(Front-end code change data)
---*---
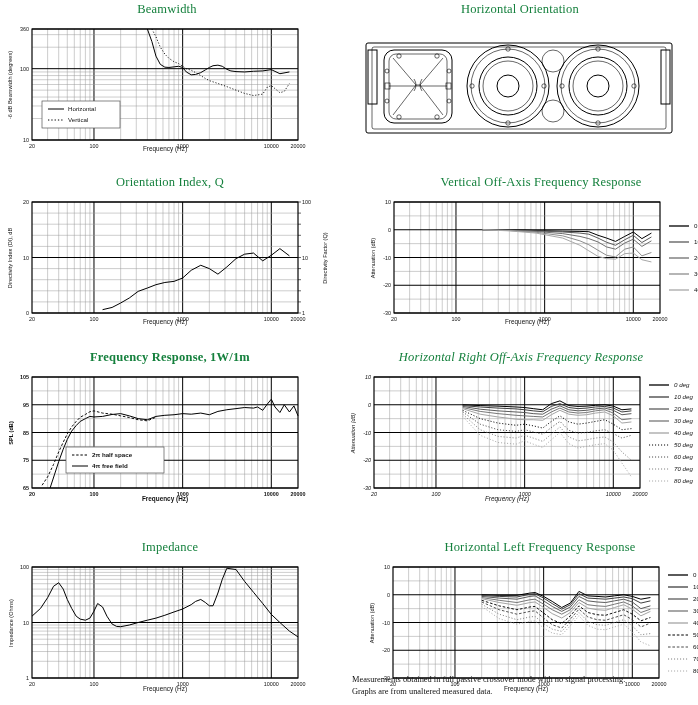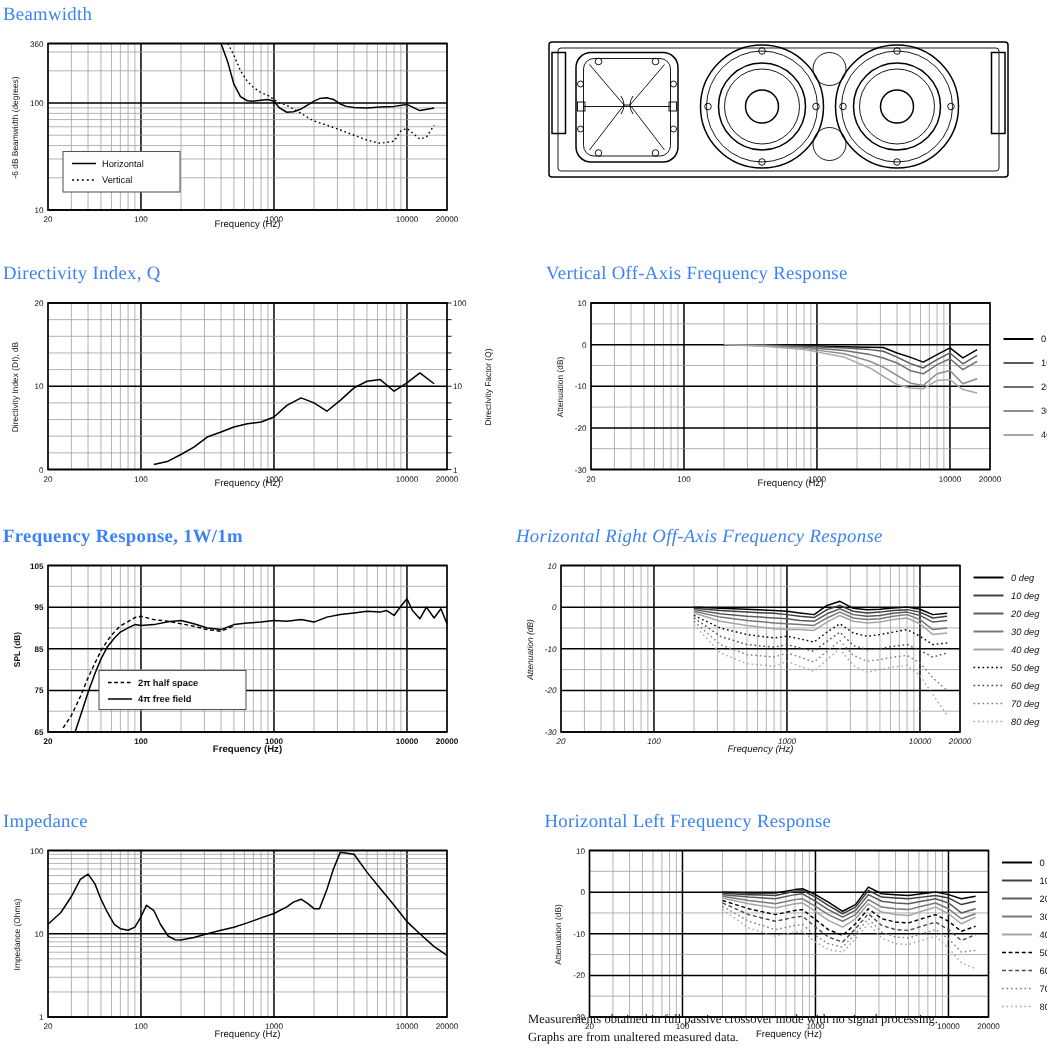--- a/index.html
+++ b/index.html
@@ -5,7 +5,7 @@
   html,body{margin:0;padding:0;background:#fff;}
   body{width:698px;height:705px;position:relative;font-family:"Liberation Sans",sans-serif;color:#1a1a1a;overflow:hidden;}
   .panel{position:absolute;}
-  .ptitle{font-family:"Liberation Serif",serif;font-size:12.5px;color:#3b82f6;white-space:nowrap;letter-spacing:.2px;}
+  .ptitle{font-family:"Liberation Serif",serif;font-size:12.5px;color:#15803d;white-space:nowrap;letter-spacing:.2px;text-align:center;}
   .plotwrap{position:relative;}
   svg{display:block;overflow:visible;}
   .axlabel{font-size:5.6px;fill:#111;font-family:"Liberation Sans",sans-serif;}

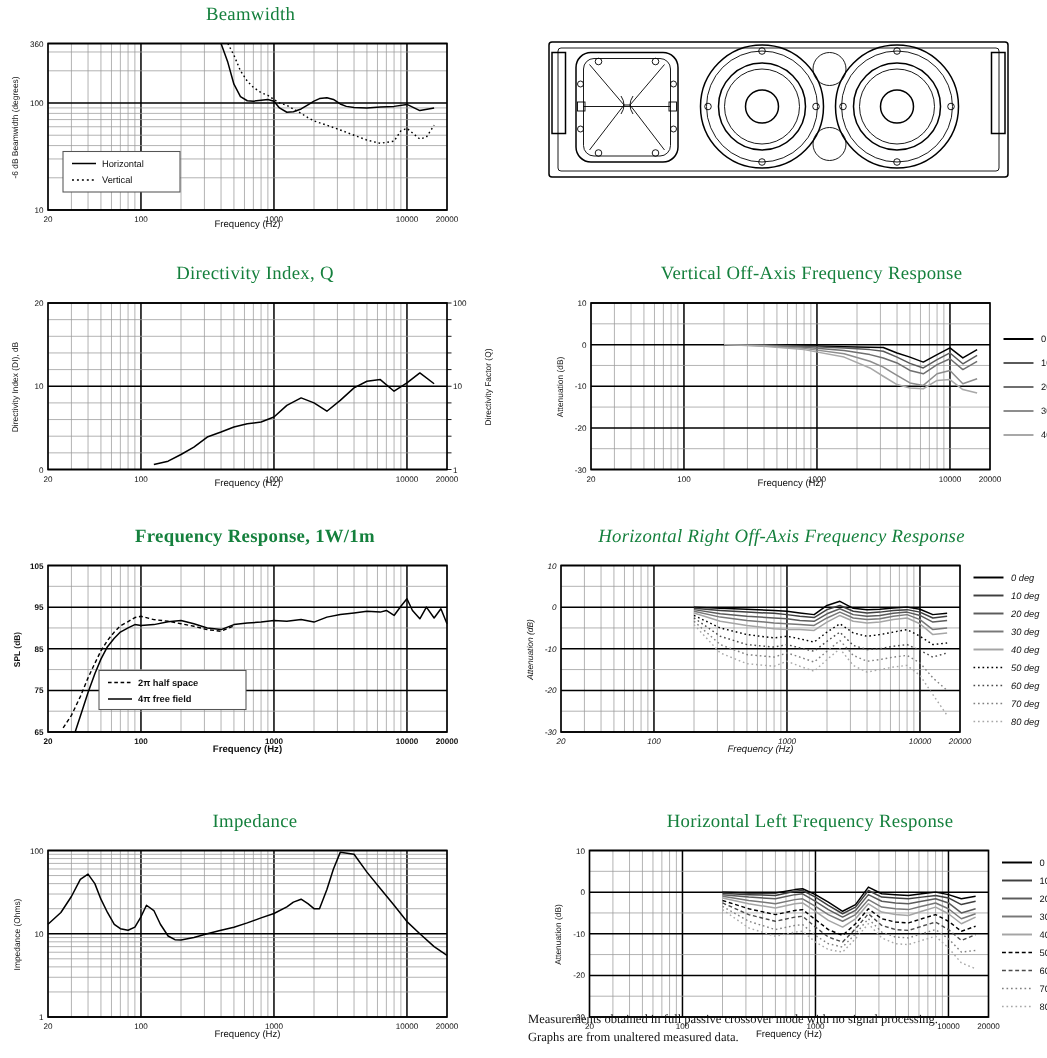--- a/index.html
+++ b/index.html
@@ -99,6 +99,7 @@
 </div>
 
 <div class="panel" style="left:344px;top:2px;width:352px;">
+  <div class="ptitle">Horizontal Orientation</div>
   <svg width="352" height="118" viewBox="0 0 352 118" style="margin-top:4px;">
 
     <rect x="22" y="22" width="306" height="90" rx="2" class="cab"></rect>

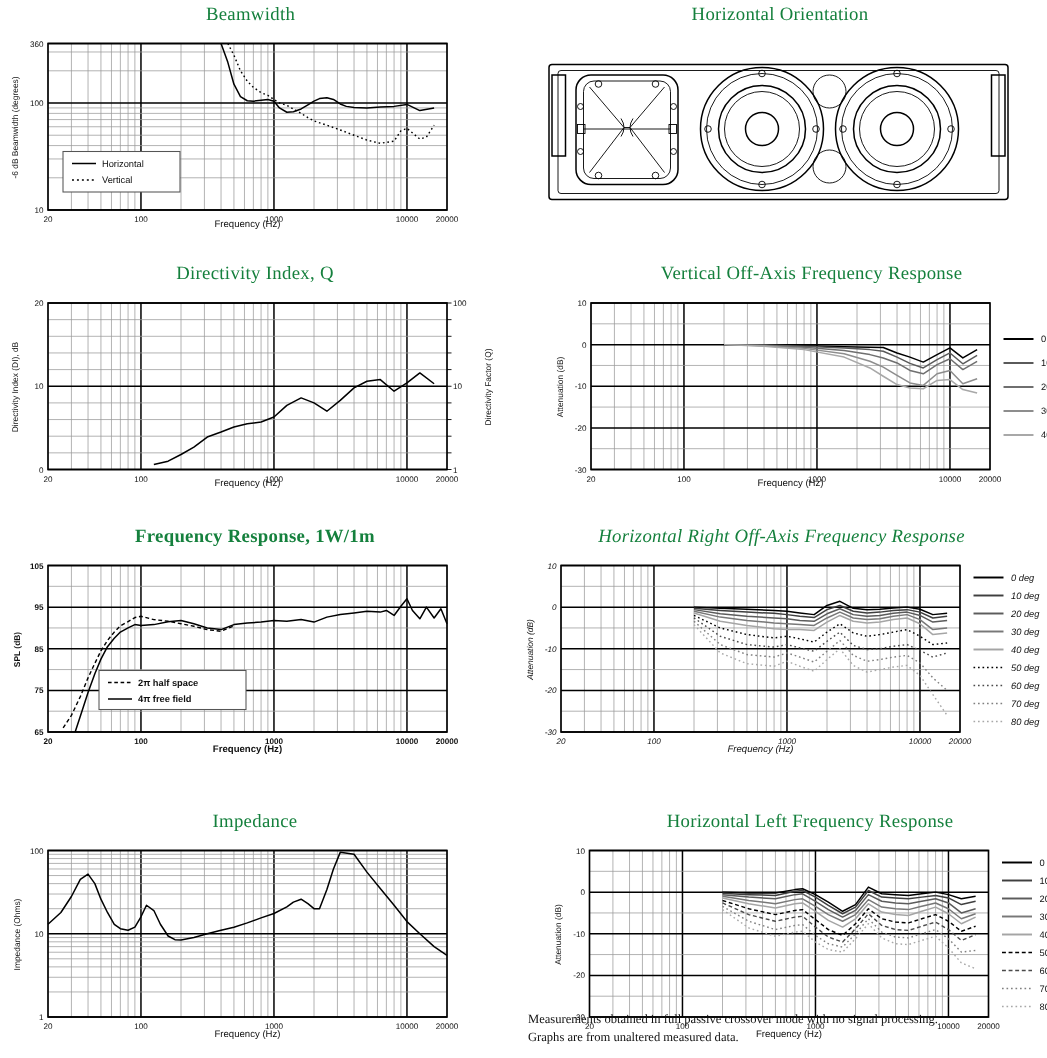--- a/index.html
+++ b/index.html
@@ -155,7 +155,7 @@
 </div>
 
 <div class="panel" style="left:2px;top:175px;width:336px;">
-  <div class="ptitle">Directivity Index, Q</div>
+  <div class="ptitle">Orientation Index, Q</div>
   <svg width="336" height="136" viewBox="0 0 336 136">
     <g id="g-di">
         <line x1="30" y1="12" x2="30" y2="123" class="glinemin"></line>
---*---
Task statement →
Given the data above, which lines hold the string "margin"? Return them.

Worked solution →
   html,body{margin:0;padding:0;background:#fff;}
   <svg width="352" height="118" viewBox="0 0 352 118" style="margin-top:4px;">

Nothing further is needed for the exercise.